## Your task
Could you copy out every line of the data where the word "它就像一条网线" occurs?

## Task data
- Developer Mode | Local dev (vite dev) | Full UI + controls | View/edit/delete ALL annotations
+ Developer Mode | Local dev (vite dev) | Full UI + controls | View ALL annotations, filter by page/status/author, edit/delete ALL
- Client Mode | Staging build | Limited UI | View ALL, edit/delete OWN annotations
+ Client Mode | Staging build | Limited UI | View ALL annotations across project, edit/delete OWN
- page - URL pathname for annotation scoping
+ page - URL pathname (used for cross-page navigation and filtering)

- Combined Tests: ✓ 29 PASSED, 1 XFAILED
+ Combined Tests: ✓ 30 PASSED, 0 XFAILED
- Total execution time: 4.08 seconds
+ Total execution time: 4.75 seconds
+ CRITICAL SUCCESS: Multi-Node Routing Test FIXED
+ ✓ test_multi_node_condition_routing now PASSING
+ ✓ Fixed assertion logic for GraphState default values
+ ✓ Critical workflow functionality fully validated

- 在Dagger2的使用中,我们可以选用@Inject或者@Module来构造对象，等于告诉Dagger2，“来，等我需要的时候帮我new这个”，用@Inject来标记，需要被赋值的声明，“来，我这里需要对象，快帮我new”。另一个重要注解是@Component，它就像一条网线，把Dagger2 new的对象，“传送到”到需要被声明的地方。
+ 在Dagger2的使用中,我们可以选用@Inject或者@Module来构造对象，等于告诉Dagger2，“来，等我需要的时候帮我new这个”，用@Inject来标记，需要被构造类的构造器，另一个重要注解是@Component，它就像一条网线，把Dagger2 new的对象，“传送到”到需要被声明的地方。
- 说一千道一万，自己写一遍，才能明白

## Answer section
- 在Dagger2的使用中,我们可以选用@Inject或者@Module来构造对象，等于告诉Dagger2，“来，等我需要的时候帮我new这个”，用@Inject来标记，需要被赋值的声明，“来，我这里需要对象，快帮我new”。另一个重要注解是@Component，它就像一条网线，把Dagger2 new的对象，“传送到”到需要被声明的地方。
+ 在Dagger2的使用中,我们可以选用@Inject或者@Module来构造对象，等于告诉Dagger2，“来，等我需要的时候帮我new这个”，用@Inject来标记，需要被构造类的构造器，另一个重要注解是@Component，它就像一条网线，把Dagger2 new的对象，“传送到”到需要被声明的地方。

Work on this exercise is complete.